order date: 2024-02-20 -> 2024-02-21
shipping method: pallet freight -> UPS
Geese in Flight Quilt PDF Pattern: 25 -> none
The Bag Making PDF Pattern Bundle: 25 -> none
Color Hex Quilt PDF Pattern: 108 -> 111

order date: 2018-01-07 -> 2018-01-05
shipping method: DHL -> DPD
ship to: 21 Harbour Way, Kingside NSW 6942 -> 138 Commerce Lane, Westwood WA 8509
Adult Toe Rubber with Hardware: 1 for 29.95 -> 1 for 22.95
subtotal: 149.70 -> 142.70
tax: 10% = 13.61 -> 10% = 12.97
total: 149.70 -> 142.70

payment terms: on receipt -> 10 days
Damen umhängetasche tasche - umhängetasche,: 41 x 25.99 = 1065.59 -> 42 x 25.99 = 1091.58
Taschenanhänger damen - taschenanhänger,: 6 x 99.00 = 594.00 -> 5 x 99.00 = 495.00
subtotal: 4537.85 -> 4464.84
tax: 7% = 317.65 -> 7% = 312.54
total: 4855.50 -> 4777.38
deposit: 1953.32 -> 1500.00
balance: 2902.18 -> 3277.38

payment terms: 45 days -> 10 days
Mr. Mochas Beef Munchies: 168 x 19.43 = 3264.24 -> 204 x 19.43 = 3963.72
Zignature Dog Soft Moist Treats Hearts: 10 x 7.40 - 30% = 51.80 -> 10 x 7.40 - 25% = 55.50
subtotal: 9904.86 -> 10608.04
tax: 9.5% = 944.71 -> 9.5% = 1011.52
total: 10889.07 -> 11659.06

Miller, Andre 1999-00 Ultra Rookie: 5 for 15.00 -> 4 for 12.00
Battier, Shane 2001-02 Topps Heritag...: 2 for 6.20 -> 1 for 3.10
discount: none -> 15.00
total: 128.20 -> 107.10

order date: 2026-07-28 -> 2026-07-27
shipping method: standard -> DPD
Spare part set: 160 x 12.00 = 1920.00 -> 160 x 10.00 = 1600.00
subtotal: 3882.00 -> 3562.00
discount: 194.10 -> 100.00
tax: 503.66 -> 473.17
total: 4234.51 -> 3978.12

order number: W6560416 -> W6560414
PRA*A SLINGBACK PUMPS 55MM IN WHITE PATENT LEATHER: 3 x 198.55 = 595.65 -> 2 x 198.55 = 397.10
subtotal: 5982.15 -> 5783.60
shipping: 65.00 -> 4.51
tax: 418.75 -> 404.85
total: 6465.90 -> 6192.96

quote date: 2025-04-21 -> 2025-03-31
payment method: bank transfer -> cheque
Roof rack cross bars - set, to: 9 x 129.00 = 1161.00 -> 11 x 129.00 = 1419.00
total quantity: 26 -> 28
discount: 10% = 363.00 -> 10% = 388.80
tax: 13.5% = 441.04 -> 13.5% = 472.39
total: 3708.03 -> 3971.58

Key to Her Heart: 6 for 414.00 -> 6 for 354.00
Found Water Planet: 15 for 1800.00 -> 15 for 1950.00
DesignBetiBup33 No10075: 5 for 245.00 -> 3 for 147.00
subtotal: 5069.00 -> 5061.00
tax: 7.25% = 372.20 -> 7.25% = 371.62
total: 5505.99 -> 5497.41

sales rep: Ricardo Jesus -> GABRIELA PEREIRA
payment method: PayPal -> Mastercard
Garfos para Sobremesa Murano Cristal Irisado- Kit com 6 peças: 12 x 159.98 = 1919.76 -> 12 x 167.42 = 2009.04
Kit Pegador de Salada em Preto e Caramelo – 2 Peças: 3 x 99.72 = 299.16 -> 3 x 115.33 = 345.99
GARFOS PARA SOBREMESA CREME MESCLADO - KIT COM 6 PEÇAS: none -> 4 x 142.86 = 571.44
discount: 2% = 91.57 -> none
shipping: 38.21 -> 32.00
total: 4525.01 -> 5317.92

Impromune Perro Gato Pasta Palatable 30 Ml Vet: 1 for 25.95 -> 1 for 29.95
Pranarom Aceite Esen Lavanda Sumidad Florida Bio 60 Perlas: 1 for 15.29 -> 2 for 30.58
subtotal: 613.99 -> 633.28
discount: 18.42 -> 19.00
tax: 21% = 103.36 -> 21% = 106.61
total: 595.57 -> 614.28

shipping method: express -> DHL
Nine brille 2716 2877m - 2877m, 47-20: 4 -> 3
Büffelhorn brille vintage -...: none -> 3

REQUIRED ACTION:
Working from the material above, restate word for word the lines between the line with "Zignature Dog Soft" and the line with "tax: 7.25% = 372.20 -> 7.25% = 371.62", both included, and only those.

RESPONSE TO THE EXERCISE:
Zignature Dog Soft Moist Treats Hearts: 10 x 7.40 - 30% = 51.80 -> 10 x 7.40 - 25% = 55.50
subtotal: 9904.86 -> 10608.04
tax: 9.5% = 944.71 -> 9.5% = 1011.52
total: 10889.07 -> 11659.06

Miller, Andre 1999-00 Ultra Rookie: 5 for 15.00 -> 4 for 12.00
Battier, Shane 2001-02 Topps Heritag...: 2 for 6.20 -> 1 for 3.10
discount: none -> 15.00
total: 128.20 -> 107.10

order date: 2026-07-28 -> 2026-07-27
shipping method: standard -> DPD
Spare part set: 160 x 12.00 = 1920.00 -> 160 x 10.00 = 1600.00
subtotal: 3882.00 -> 3562.00
discount: 194.10 -> 100.00
tax: 503.66 -> 473.17
total: 4234.51 -> 3978.12

order number: W6560416 -> W6560414
PRA*A SLINGBACK PUMPS 55MM IN WHITE PATENT LEATHER: 3 x 198.55 = 595.65 -> 2 x 198.55 = 397.10
subtotal: 5982.15 -> 5783.60
shipping: 65.00 -> 4.51
tax: 418.75 -> 404.85
total: 6465.90 -> 6192.96

quote date: 2025-04-21 -> 2025-03-31
payment method: bank transfer -> cheque
Roof rack cross bars - set, to: 9 x 129.00 = 1161.00 -> 11 x 129.00 = 1419.00
total quantity: 26 -> 28
discount: 10% = 363.00 -> 10% = 388.80
tax: 13.5% = 441.04 -> 13.5% = 472.39
total: 3708.03 -> 3971.58

Key to Her Heart: 6 for 414.00 -> 6 for 354.00
Found Water Planet: 15 for 1800.00 -> 15 for 1950.00
DesignBetiBup33 No10075: 5 for 245.00 -> 3 for 147.00
subtotal: 5069.00 -> 5061.00
tax: 7.25% = 372.20 -> 7.25% = 371.62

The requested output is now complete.